**Source information:**
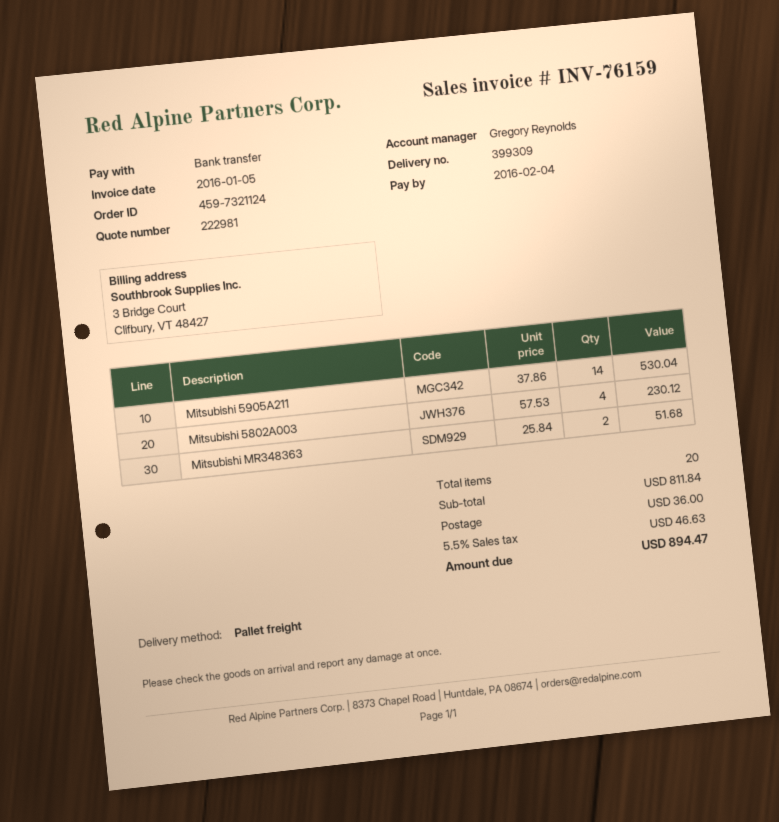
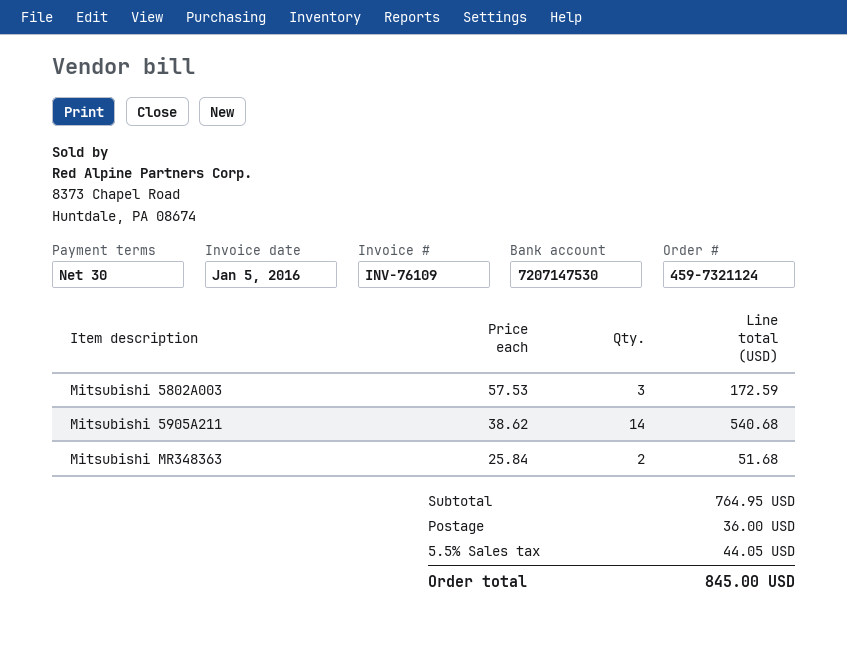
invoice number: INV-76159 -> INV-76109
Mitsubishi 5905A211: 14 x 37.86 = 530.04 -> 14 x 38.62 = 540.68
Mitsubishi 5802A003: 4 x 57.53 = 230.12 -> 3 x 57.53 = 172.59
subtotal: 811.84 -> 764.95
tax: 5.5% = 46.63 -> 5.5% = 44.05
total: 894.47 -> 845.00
* * *
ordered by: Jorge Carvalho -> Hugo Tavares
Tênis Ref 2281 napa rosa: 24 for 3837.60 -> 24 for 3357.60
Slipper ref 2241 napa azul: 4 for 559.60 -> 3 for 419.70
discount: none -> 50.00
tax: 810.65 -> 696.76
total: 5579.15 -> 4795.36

**What is required:**
Copy, exactly and only, the lines above that begin with the one containing "Mitsubishi 5802A003: 4" and finish with the one containing "total: 894.47 -> 845.00".

**Solution:**
Mitsubishi 5802A003: 4 x 57.53 = 230.12 -> 3 x 57.53 = 172.59
subtotal: 811.84 -> 764.95
tax: 5.5% = 46.63 -> 5.5% = 44.05
total: 894.47 -> 845.00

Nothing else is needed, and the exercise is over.